[Excerpts from a dataset]

· · · · · · ·

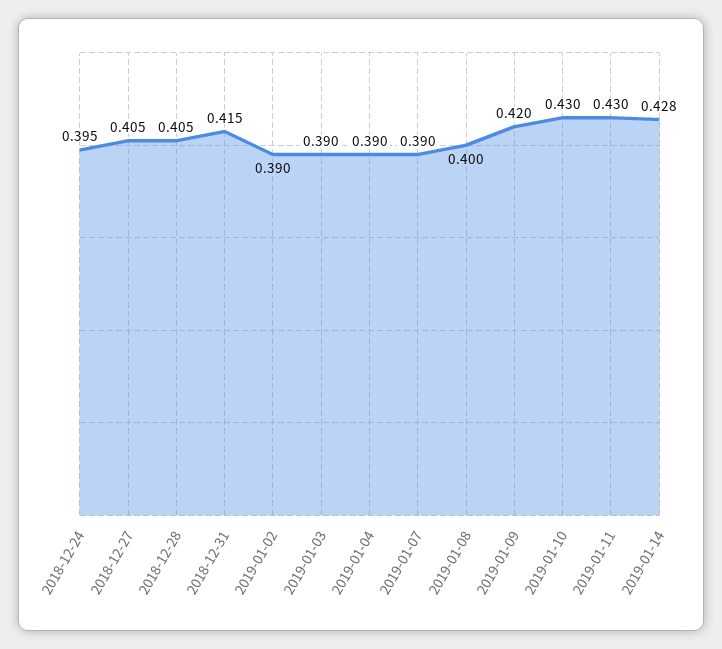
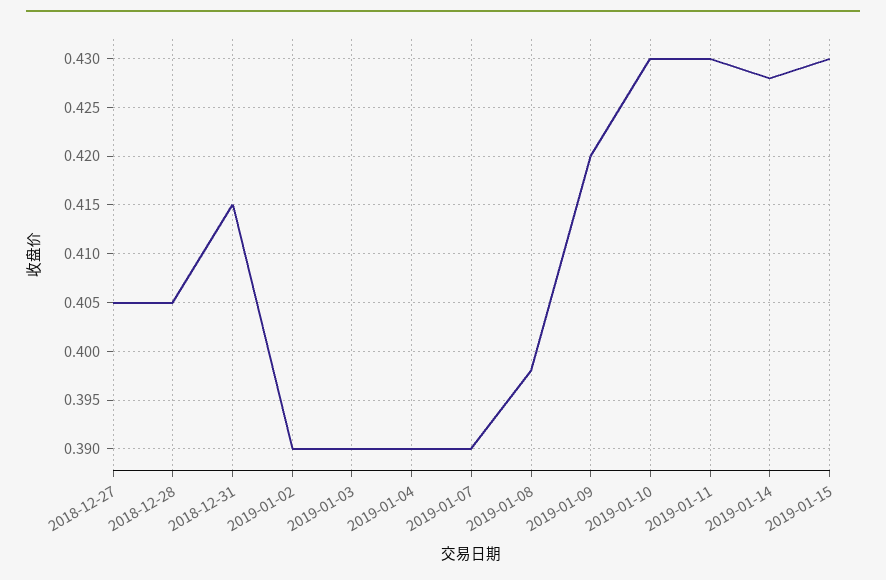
2018-12-24: 0.395 -> none
2019-01-08: 0.4 -> 0.398
2019-01-15: none -> 0.43

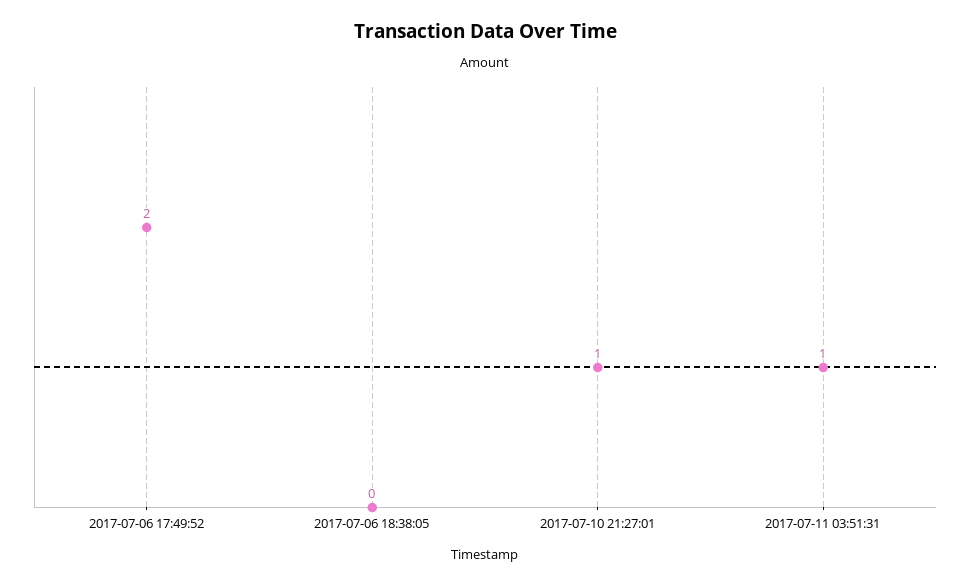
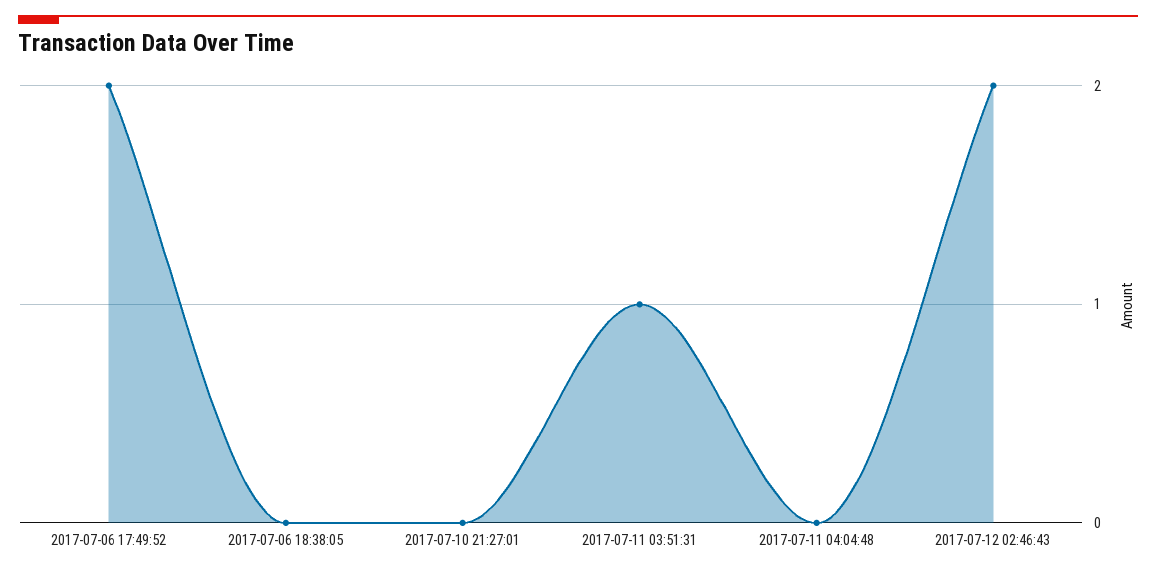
2017-07-10 21:27:01: 1 -> 0
2017-07-11 04:04:48: none -> 0
2017-07-12 02:46:43: none -> 2

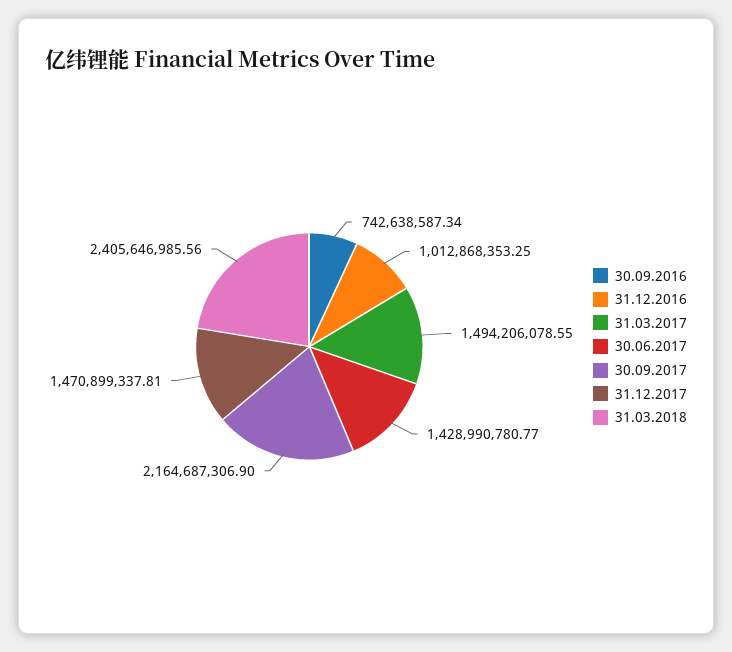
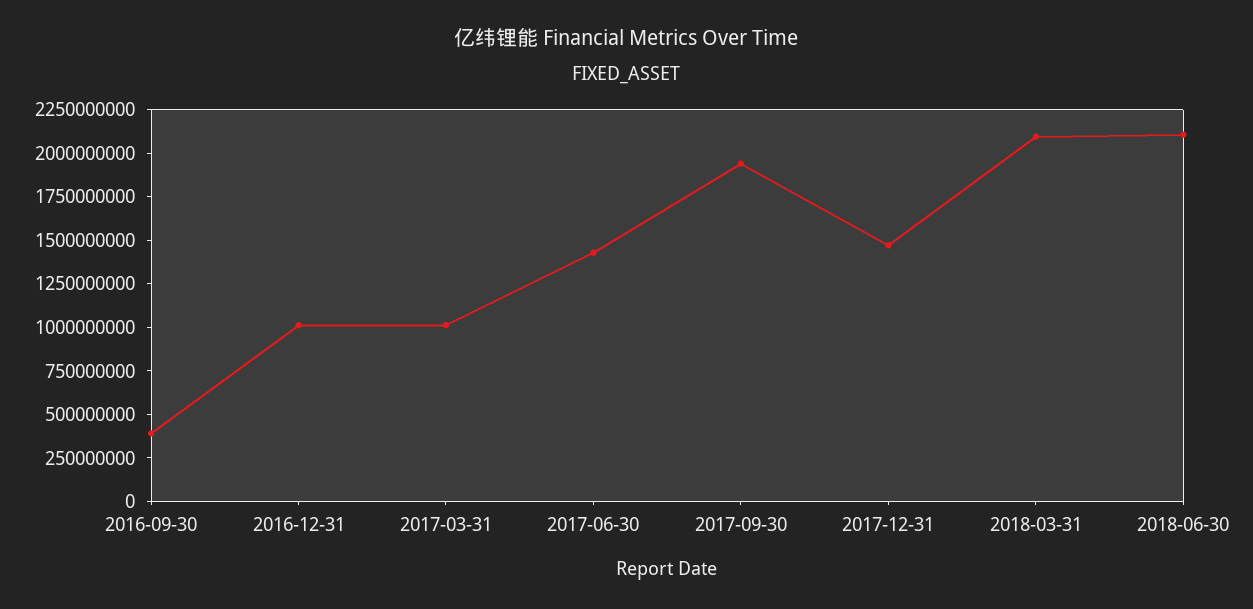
30.09.2016: 742638587.34 -> 400000000
31.03.2017: 1494206078.55 -> 1000000000
30.09.2017: 2164687306.9 -> 1950000000
31.03.2018: 2405646985.56 -> 2100000000
2018-06-30: none -> 2100000000

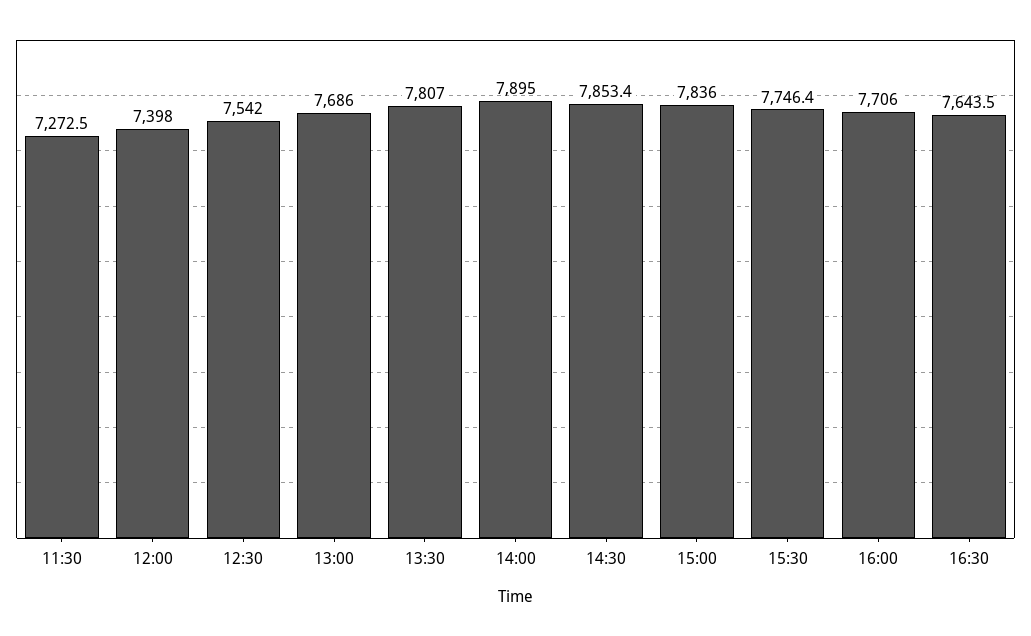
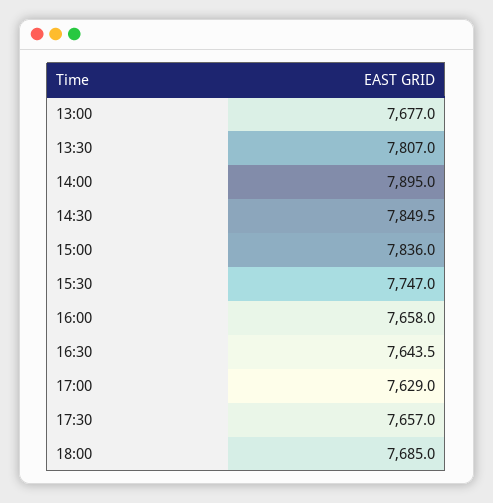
11:30: 7272.5 -> none
12:00: 7398 -> none
12:30: 7542 -> none
13:00: 7686 -> 7677
14:30: 7853.4 -> 7849.5
15:30: 7746.4 -> 7747
16:00: 7706 -> 7658
17:00: none -> 7629
17:30: none -> 7657
18:00: none -> 7685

· · · · · · ·

WHAT THE EXERCISE ASKS — Leave the pictures out and write out every entry exactly as given.

TASK RESPONSE —
2018-12-24: 0.395 -> none
2019-01-08: 0.4 -> 0.398
2019-01-15: none -> 0.43

2017-07-10 21:27:01: 1 -> 0
2017-07-11 04:04:48: none -> 0
2017-07-12 02:46:43: none -> 2

30.09.2016: 742638587.34 -> 400000000
31.03.2017: 1494206078.55 -> 1000000000
30.09.2017: 2164687306.9 -> 1950000000
31.03.2018: 2405646985.56 -> 2100000000
2018-06-30: none -> 2100000000

11:30: 7272.5 -> none
12:00: 7398 -> none
12:30: 7542 -> none
13:00: 7686 -> 7677
14:30: 7853.4 -> 7849.5
15:30: 7746.4 -> 7747
16:00: 7706 -> 7658
17:00: none -> 7629
17:30: none -> 7657
18:00: none -> 7685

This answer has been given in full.